Patient characteristics

Characteristic N (%) Without G2+ pneumonitis (N=16) With G2+ pneumonitis (N=4)
Age at time of radiation treatment (years) Median: 67.5
Range: 53–81
Median: 66.5
Range: 55–81
Median: 75
Range: 53–78
Sex
Male 9 (45) 7 2
Female 11 (55) 9 2
Clinical Stage
Limited stage (III) SCLC 2 (10) 2 0
I NSCLC 2 (10) 2 0
II NSCLC 3 (15) 2 1
IIIA NSCLC 3 (15) 2 1
IIIB NSCLC 2 (10) 1 1
Locally Recurrent 5 (25) 4 1
Metastatic to Lung 3 (15) 3 0
Histology
NSCLC 15 (75) 11 4
SCLC 2 (10) 2 0
Other (other primary) 3 (15) 3 0
Prior thoracic radiation
Yes 5 (25) 5 0
No 15 (75) 11 4
Prior thoracic surgery
Yes 6 (30) 4 2
No 14 (70) 12 2
Concurrent chemotherapy
Yes 5 (25) 2 3
No 15 (75) 14 1
EQD2 Radiation dose (Gy) Median: 76.78
Range: 59–126
Median: 70
Range: 59–126
Median: 66.3
Range: 65.5–70
Radiation treatment technique
3D CRT 2 2 0
IMRT/VMAT 4 2 2
SBRT 7 7 0
PBT 7 5 2
Smoking status
lifetime nonsmoker 3 3 0
former 14 10 4
current 3 3 0
Pre-existing COPD
Yes 11 9 2
No 9 7 2

Image acquisition and treatment planning

Patients were simulated for radiation therapy with a respiratory-correlated 4DCT simulation scan, which required abdominal compression for those receiving SBRT. The gross tumor volume (GTV) was delineated on individual phases of the 4DCT. The clinical target volume (CTV) and planning target volume (PTV) were constructed based on microscopic disease extension, respiratory motion, and setup uncertainties following ICRU83. CTV margins were typically 5–8 mm (0 mm for SBRT), and PTV margins were 5–10 mm. Target volumes were constructed following a similar paradigm for all radiation treatment modalities. Radiation therapy plans were generated in Pinnacle (Philips Healthcare) for photon therapy or CMS Xio (Elekta Inc.) for uniform scanning proton therapy, and radiation dose was calculated exclusively on the phase-averaged 4DCT images. Beam-specific proton range uncertainties of 2.5% and 2 mm, respectively, were incorporated as treatment planning structures to maintain similar target coverage as photon plans. Planned dose optimization incorporated only conventional anatomic dose objectives, including limits on mean lung dose and lung volume fraction receiving higher than 20 Gy (V20Gy). Functional lung imaging data from MAA SPECT/CT was not incorporated into treatment planning constraints.

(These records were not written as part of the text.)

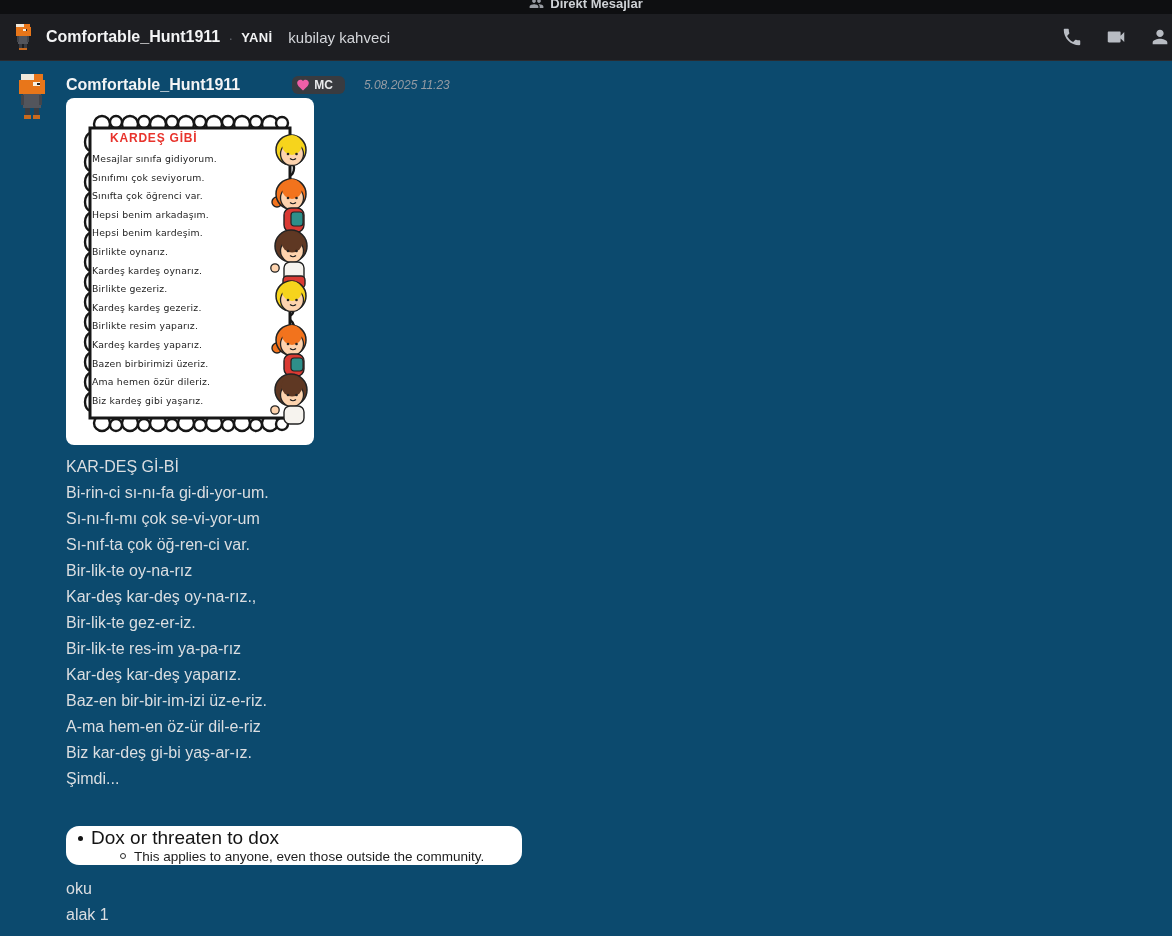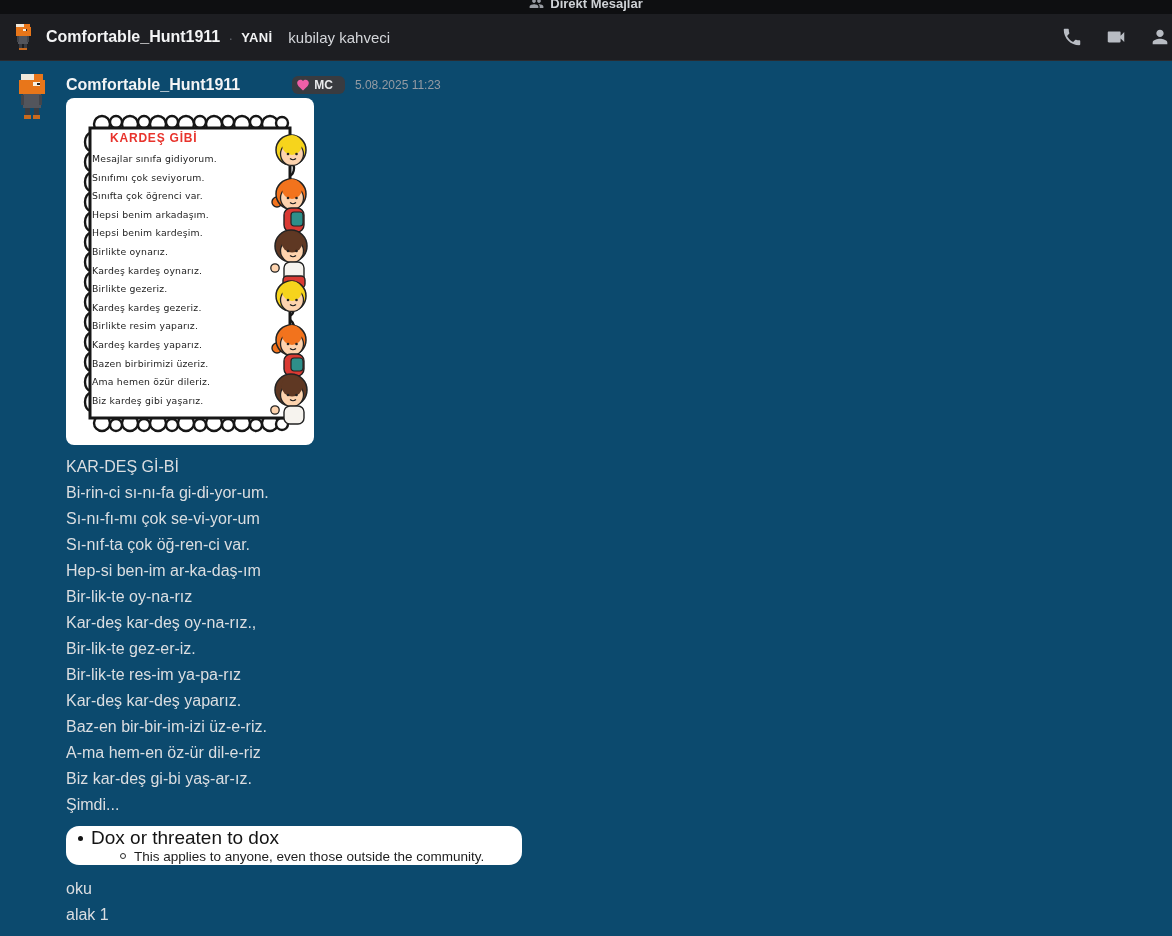--- a/index.html
+++ b/index.html
@@ -52,7 +52,7 @@
   }
   .msg-badge svg { width:14px; height:14px; fill:#ef5fa7; }
   .msg-badge-label { color:#e9eaec; font-size:12px; font-weight:bold; }
-  .msg-time { color:#959ba3; font-size:12px; margin-left:2px; }
+  .msg-time { color:#959ba3; font-size:12px; margin-left:11px;font-style:italic; }
 
   
   .poem-card {

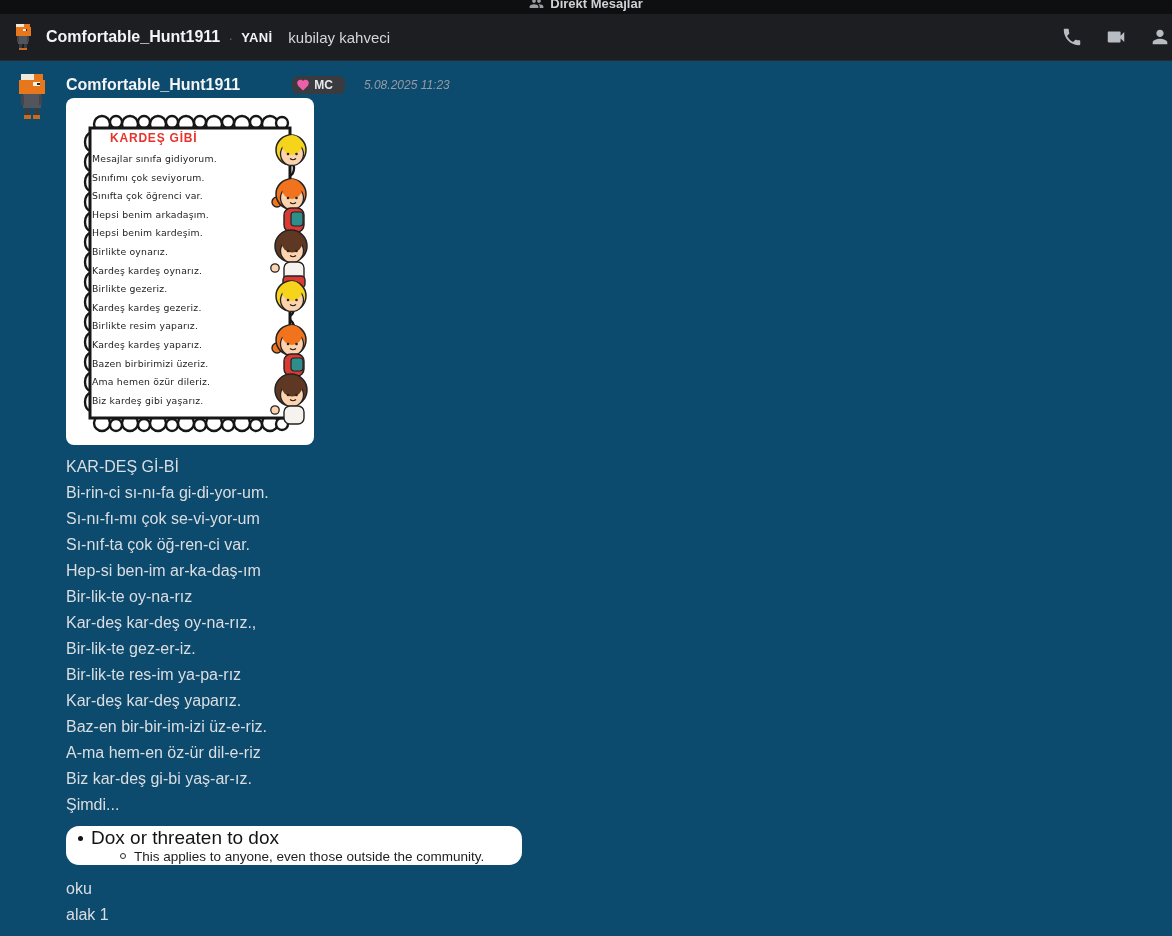--- a/index.html
+++ b/index.html
@@ -322,7 +322,6 @@
     <div class="msg-line">Bi-rin-ci sı-nı-fa gi-di-yor-um.</div>
     <div class="msg-line">Sı-nı-fı-mı çok se-vi-yor-um</div>
     <div class="msg-line">Sı-nıf-ta çok öğ-ren-ci var.</div>
-    <div class="msg-line">Hep-si ben-im ar-ka-daş-ım</div>
     <div class="msg-line">Bir-lik-te oy-na-rız</div>
     <div class="msg-line">Kar-deş kar-deş oy-na-rız.,</div>
     <div class="msg-line">Bir-lik-te gez-er-iz.</div>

Patients underwent baseline pre-treatment lung perfusion exams using the same immobilization devices as the treatment simulation 4DCT, including indexing of an abdominal compression plate where indicated. Perfusion [99mTc]MAA SPECT scans were acquired on a dual-head SPECT/CT camera (Precedence system, Philips Healthcare) following an intravenous infusion of 5 mCi of Tc99m-MAA. The SPECT acquisition protocol consisted of 12 seconds per angular projection and 64 total angles over 180 degrees (i.e. 128 projections over 360 degrees) following an elliptical detector trajectory. MAA SPECT images were reconstructed with the Astonish (Philips Healthcare) OSEM algorithm (2 iterations, 16 subsets, 10 mm cutoff Hanning filter), which incorporates iterative geometric collimator resolution recovery along with model-based scatter and CT-based attenuation correction, onto grids of isotropic 4.64 mm voxels. Helical CT scans were acquired during the same imaging session either at end-exhale following voluntary breath hold for the majority of patients, or free-breathing conditions for SBRT patients under abdominal compression. These conditions were chosen to maximize signal recovery in the lower lung lobes due to attenuation, to capture the diaphragm at its most likely end-exhale position for most patients, and finally to mimic patient setup conditions present during the treatment simulation scans.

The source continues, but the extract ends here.